What to produce |
The expected result is the full set of records, copied precisely, with images dropped.

Data excerpts |
++++
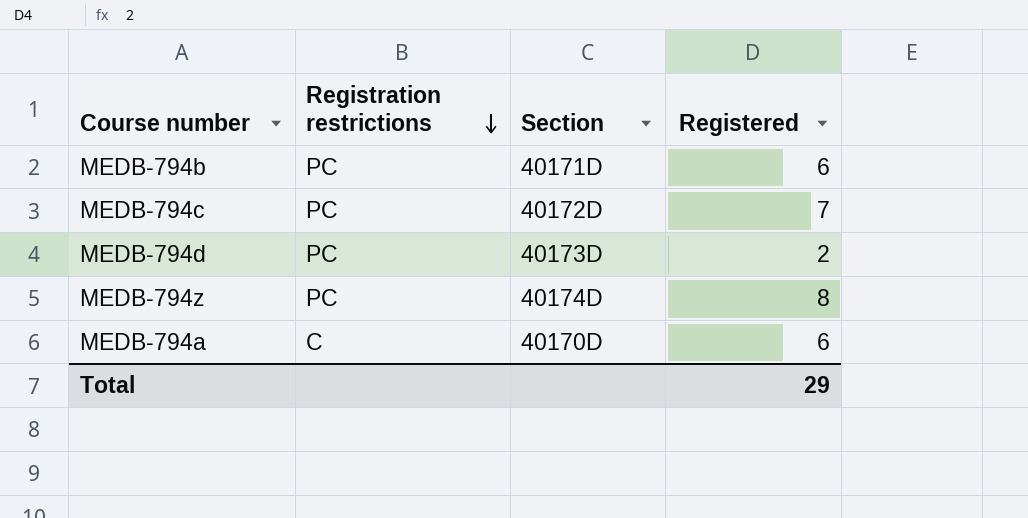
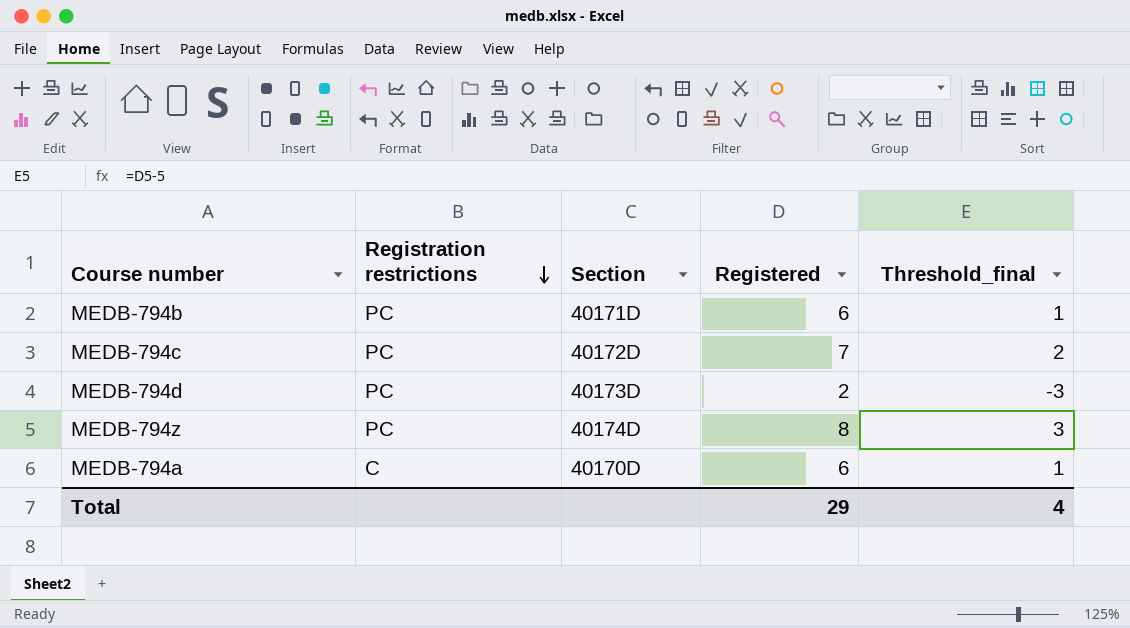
column Threshold_final | formula: none -> [Registered] - 5

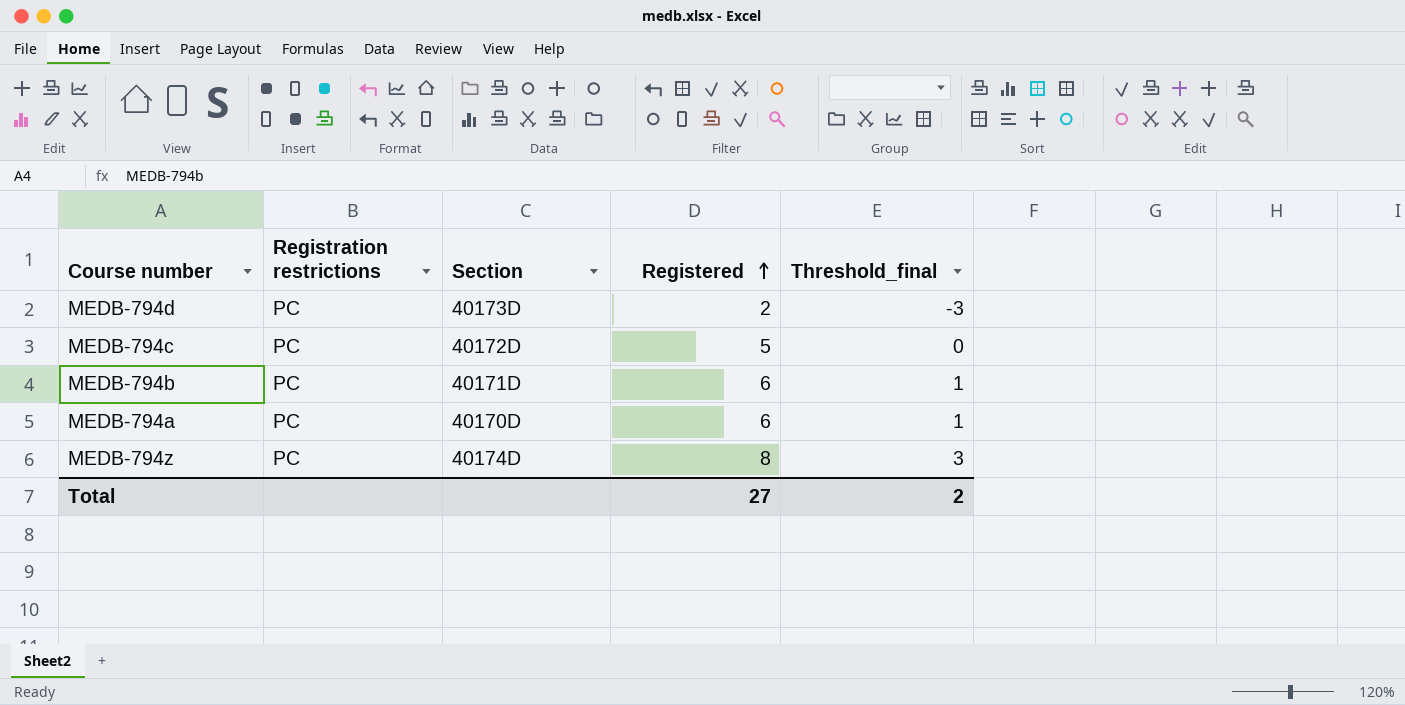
row order: Registration restrictions descending -> Registered ascending
MEDB-794c | Registered: 7 -> 5
MEDB-794c | Threshold_final: 2 -> 0
MEDB-794a | Registration restrictions: C -> PC
Total | Registered: 29 -> 27
Total | Threshold_final: 4 -> 2

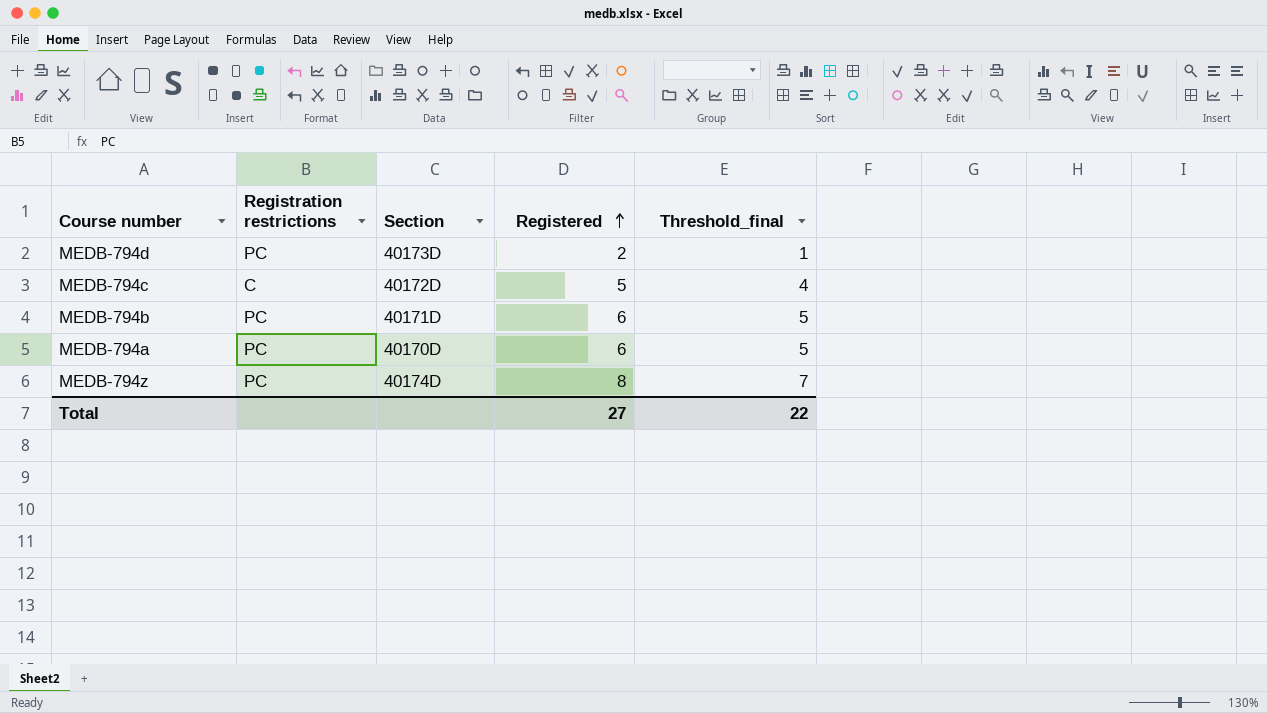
column Threshold_final | formula: [Registered] - 5 -> [Registered] - 1
MEDB-794c | Registration restrictions: PC -> C
Total | Threshold_final: 2 -> 22

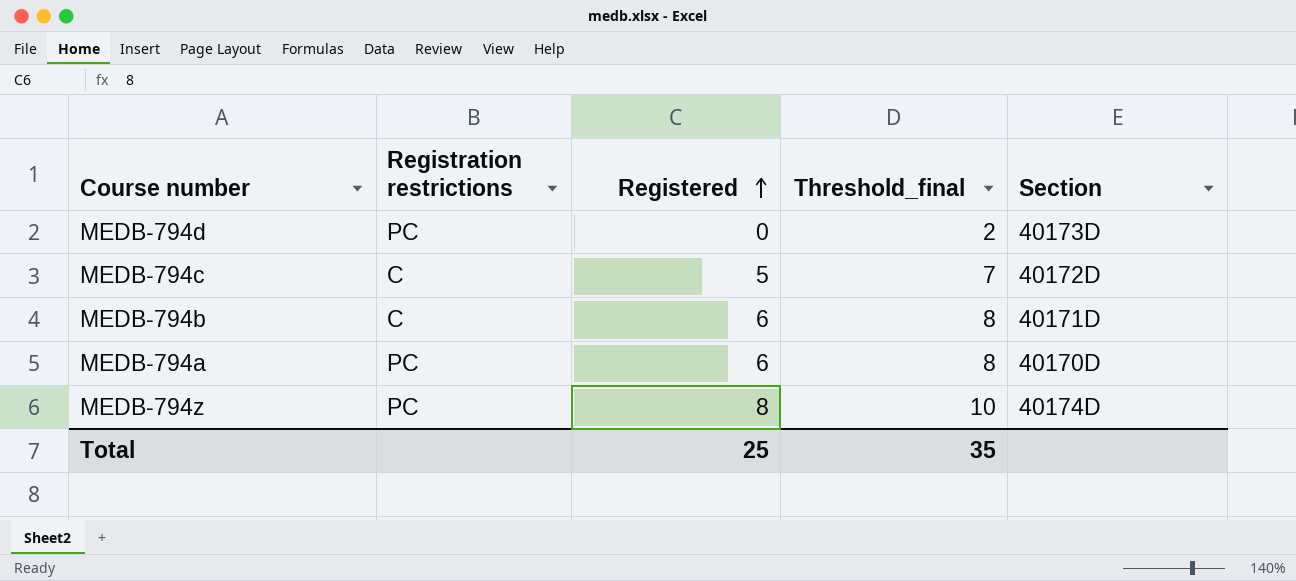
column Threshold_final | formula: [Registered] - 1 -> [Registered] + 2
column Section | position: 3 -> 5
MEDB-794d | Registered: 2 -> 0
MEDB-794b | Registration restrictions: PC -> C
Total | Registered: 27 -> 25
Total | Threshold_final: 22 -> 35

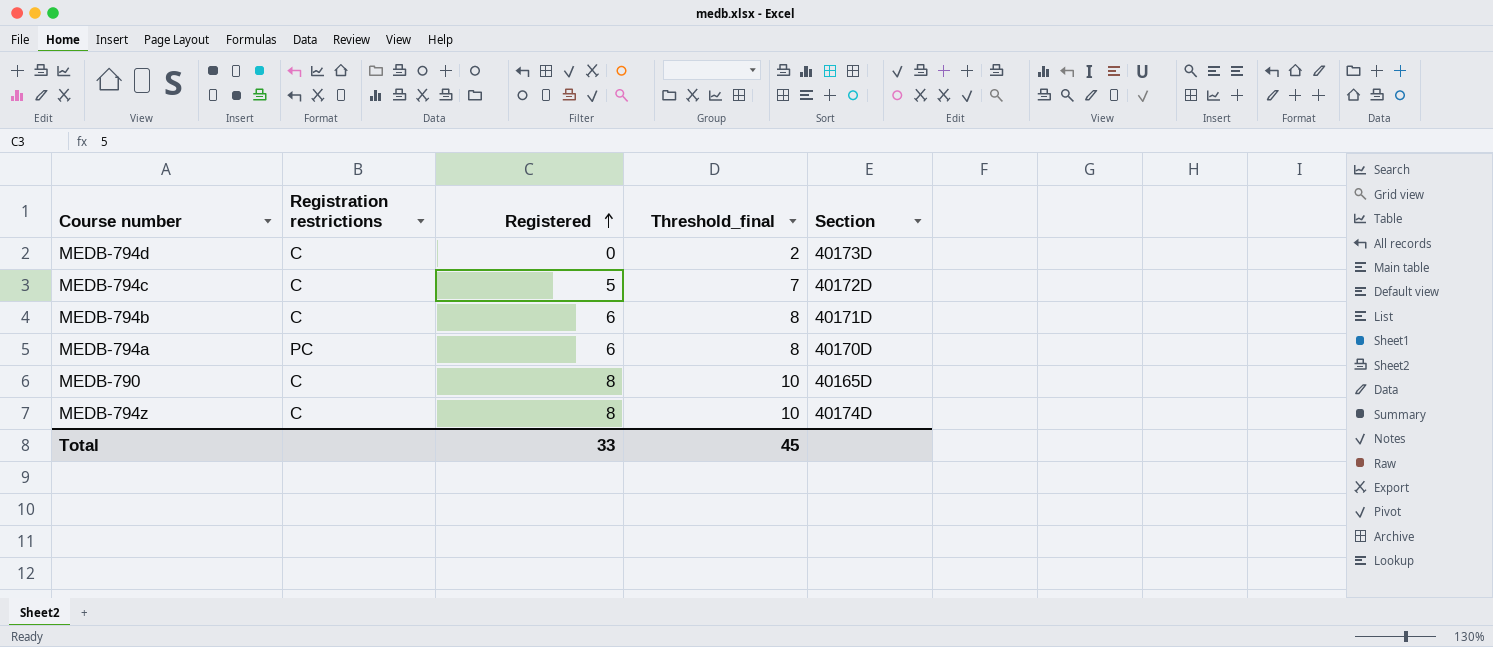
MEDB-794d | Registration restrictions: PC -> C
row MEDB-790: none -> C | 8 | 10 | 40165D
MEDB-794z | Registration restrictions: PC -> C
Total | Registered: 25 -> 33
Total | Threshold_final: 35 -> 45

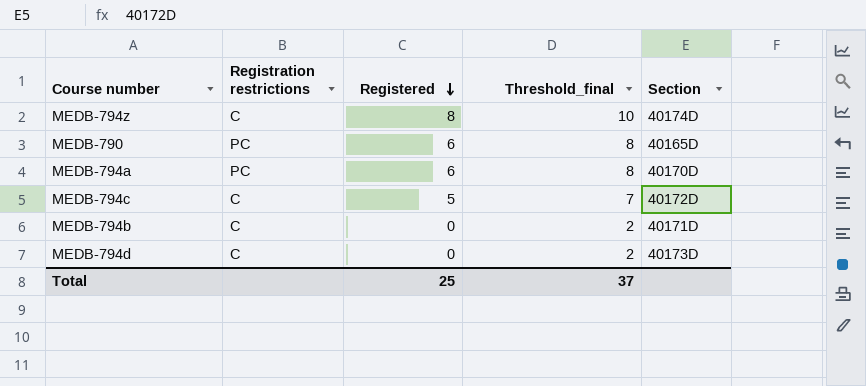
row order: Registered ascending -> Registered descending
MEDB-790 | Registration restrictions: C -> PC
MEDB-790 | Registered: 8 -> 6
MEDB-790 | Threshold_final: 10 -> 8
MEDB-794b | Registered: 6 -> 0
MEDB-794b | Threshold_final: 8 -> 2
Total | Registered: 33 -> 25
Total | Threshold_final: 45 -> 37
++++
Answer space |
column Threshold_final | formula: none -> [Registered] - 5

row order: Registration restrictions descending -> Registered ascending
MEDB-794c | Registered: 7 -> 5
MEDB-794c | Threshold_final: 2 -> 0
MEDB-794a | Registration restrictions: C -> PC
Total | Registered: 29 -> 27
Total | Threshold_final: 4 -> 2

column Threshold_final | formula: [Registered] - 5 -> [Registered] - 1
MEDB-794c | Registration restrictions: PC -> C
Total | Threshold_final: 2 -> 22

column Threshold_final | formula: [Registered] - 1 -> [Registered] + 2
column Section | position: 3 -> 5
MEDB-794d | Registered: 2 -> 0
MEDB-794b | Registration restrictions: PC -> C
Total | Registered: 27 -> 25
Total | Threshold_final: 22 -> 35

MEDB-794d | Registration restrictions: PC -> C
row MEDB-790: none -> C | 8 | 10 | 40165D
MEDB-794z | Registration restrictions: PC -> C
Total | Registered: 25 -> 33
Total | Threshold_final: 35 -> 45

row order: Registered ascending -> Registered descending
MEDB-790 | Registration restrictions: C -> PC
MEDB-790 | Registered: 8 -> 6
MEDB-790 | Threshold_final: 10 -> 8
MEDB-794b | Registered: 6 -> 0
MEDB-794b | Threshold_final: 8 -> 2
Total | Registered: 33 -> 25
Total | Threshold_final: 45 -> 37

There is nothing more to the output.